Another reason I don't like to have my picture taken is because that means that the attention is on me in that moment. I don't like to be in the spotlight. I often say that I much prefer to live in the shadows. I'm like the moon, only visible when illuminated by someone else's light. These thoughts popped into my head as I continued to be fascinated by my own shadow. Right before me was the perfect backdrop and lighting for the most representative self-portrait - my shadow!
I'm sure standing in the street taking pictures of my shadow didn't look strange, right? Skipping along with the leaves would have been much more awkward looking, right? No one pointed and laughed. No one stopped and asked if I was OK. And apparently no one called the police regarding a suspicious individual. So, I felt free to take several pictures.
I look a little hunchbacked and disproportionate because I had my backpack on and, well, it is a shadow.
I like this one because the leaf on my back looks like a hand, like I am being gently guided.

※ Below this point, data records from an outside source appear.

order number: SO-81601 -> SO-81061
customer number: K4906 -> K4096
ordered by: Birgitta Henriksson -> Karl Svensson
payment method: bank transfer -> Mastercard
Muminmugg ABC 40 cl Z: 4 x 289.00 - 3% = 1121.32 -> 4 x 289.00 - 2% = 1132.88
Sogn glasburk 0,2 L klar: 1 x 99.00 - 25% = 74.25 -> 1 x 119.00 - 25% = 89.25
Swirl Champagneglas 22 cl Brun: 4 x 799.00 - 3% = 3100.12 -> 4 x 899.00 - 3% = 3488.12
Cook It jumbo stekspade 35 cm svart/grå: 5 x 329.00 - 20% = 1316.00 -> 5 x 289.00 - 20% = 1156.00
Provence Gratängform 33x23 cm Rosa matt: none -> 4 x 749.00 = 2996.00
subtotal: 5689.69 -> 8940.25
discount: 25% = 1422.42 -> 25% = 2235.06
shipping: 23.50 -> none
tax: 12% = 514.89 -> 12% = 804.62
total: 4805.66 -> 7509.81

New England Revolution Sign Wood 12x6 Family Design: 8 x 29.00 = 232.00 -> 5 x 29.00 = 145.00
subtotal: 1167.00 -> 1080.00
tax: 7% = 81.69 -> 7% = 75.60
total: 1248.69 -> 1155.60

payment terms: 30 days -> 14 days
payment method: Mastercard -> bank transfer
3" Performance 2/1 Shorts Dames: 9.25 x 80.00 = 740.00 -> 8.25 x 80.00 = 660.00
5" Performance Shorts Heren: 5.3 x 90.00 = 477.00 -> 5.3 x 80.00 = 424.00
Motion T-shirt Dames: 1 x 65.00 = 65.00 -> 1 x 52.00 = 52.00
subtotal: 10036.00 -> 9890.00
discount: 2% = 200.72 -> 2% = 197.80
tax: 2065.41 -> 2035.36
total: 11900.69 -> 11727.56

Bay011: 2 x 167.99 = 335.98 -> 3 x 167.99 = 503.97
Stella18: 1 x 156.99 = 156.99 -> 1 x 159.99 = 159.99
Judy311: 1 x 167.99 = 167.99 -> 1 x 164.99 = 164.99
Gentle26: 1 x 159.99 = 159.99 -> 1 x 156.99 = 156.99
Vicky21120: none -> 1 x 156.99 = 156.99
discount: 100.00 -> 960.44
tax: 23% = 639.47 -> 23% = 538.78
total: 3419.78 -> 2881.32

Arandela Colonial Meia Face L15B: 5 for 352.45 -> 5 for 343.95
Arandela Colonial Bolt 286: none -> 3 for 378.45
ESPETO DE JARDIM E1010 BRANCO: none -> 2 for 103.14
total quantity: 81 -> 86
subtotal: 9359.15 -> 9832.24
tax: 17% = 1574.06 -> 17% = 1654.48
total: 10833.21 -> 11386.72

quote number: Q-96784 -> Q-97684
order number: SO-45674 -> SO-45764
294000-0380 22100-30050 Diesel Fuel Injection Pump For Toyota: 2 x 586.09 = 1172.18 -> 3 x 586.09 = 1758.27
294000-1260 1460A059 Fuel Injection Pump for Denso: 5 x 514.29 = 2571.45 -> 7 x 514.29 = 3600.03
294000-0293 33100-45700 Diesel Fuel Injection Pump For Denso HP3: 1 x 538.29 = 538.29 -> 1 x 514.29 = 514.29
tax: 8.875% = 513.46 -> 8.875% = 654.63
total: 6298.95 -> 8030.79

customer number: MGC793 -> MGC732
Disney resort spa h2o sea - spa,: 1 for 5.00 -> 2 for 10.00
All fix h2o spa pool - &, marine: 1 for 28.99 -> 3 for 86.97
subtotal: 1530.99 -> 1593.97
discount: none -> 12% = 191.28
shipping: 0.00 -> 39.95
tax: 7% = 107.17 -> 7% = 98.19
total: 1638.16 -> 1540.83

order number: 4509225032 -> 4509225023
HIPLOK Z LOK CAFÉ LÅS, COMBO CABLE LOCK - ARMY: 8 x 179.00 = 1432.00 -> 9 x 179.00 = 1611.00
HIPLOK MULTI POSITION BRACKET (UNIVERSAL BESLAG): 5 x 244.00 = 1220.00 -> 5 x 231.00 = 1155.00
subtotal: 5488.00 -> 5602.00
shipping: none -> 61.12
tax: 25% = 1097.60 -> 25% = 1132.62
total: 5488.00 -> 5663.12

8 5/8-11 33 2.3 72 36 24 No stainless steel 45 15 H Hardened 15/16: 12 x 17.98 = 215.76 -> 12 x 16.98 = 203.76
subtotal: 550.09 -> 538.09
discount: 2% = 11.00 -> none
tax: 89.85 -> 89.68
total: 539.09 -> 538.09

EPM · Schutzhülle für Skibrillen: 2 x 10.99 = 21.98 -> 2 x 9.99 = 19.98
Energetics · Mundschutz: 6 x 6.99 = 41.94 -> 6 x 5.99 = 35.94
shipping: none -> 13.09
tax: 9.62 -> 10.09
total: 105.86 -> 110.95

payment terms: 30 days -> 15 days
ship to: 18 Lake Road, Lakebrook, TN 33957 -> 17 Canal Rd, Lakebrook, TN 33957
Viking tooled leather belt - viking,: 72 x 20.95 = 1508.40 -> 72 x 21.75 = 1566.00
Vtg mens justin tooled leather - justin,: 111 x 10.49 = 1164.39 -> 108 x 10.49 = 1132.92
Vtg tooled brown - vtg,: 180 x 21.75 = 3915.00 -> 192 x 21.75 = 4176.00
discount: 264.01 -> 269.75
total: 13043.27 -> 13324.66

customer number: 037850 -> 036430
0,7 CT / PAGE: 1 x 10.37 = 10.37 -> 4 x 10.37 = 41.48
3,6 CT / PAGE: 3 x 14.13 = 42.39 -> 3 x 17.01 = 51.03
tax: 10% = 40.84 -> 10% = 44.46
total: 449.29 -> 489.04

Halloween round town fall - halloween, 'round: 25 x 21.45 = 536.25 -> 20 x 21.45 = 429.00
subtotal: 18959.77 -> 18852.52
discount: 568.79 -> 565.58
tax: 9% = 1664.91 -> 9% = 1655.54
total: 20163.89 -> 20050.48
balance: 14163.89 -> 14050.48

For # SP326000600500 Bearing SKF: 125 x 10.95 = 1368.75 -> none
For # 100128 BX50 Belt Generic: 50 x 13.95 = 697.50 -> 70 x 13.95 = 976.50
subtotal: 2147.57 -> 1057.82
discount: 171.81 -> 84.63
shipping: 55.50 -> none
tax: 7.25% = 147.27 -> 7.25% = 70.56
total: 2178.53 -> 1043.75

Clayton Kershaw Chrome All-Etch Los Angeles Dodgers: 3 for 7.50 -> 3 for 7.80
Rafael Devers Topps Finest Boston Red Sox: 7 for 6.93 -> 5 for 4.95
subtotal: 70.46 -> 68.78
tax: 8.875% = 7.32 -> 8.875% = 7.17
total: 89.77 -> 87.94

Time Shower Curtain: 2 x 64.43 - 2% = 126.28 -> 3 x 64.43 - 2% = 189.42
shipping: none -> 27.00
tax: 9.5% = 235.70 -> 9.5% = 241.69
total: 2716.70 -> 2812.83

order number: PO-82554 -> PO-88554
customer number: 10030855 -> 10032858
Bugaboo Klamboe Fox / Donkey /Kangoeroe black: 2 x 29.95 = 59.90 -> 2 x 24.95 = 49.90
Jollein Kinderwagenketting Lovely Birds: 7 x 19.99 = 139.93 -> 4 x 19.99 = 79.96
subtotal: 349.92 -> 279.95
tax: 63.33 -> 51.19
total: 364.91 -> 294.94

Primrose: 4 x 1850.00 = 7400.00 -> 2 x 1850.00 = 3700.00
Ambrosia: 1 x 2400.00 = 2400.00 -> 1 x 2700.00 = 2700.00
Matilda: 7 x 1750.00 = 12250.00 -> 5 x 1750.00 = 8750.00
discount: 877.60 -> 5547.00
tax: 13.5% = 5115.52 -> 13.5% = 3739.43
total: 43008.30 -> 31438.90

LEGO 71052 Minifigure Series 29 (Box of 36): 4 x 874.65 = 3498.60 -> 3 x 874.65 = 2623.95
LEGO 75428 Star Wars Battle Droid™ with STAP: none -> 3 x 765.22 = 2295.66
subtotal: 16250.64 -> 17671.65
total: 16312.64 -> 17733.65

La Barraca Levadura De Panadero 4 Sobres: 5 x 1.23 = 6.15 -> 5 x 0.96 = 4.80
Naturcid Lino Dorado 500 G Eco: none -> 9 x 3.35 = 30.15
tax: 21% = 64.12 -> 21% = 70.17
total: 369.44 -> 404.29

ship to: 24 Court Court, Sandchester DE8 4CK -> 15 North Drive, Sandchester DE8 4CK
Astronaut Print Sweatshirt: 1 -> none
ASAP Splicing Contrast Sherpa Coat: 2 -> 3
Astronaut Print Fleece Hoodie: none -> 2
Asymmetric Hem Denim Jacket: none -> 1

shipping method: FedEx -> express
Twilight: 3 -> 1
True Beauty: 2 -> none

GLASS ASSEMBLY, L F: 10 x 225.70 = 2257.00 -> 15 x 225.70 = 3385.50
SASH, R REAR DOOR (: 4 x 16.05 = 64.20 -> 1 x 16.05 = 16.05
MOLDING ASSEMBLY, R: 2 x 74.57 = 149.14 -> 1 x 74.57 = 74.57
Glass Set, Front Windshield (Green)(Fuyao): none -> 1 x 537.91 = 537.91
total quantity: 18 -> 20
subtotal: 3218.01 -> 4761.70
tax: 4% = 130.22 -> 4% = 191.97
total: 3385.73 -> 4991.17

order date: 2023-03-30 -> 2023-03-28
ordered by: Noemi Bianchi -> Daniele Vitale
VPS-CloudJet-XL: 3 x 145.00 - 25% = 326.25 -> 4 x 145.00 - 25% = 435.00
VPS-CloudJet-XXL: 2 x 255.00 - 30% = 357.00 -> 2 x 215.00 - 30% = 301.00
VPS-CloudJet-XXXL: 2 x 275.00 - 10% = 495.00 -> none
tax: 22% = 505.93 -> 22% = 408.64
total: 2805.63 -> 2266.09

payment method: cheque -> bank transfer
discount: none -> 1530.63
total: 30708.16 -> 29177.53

I find this comforting.
Here there is a leaf resting on my shoulder and another in almost the exact place as in the photo above. What's the message there?
This one may be my all-time favorite picture of myself.
I am the shadow. I am in the shadow. I am present, yet not. I am visible, yet not. I am felt, yet not. I am seen, yet not.
I love the skewed perspective. It so clearly depicts how I look at the world - and probably how the world looks at me.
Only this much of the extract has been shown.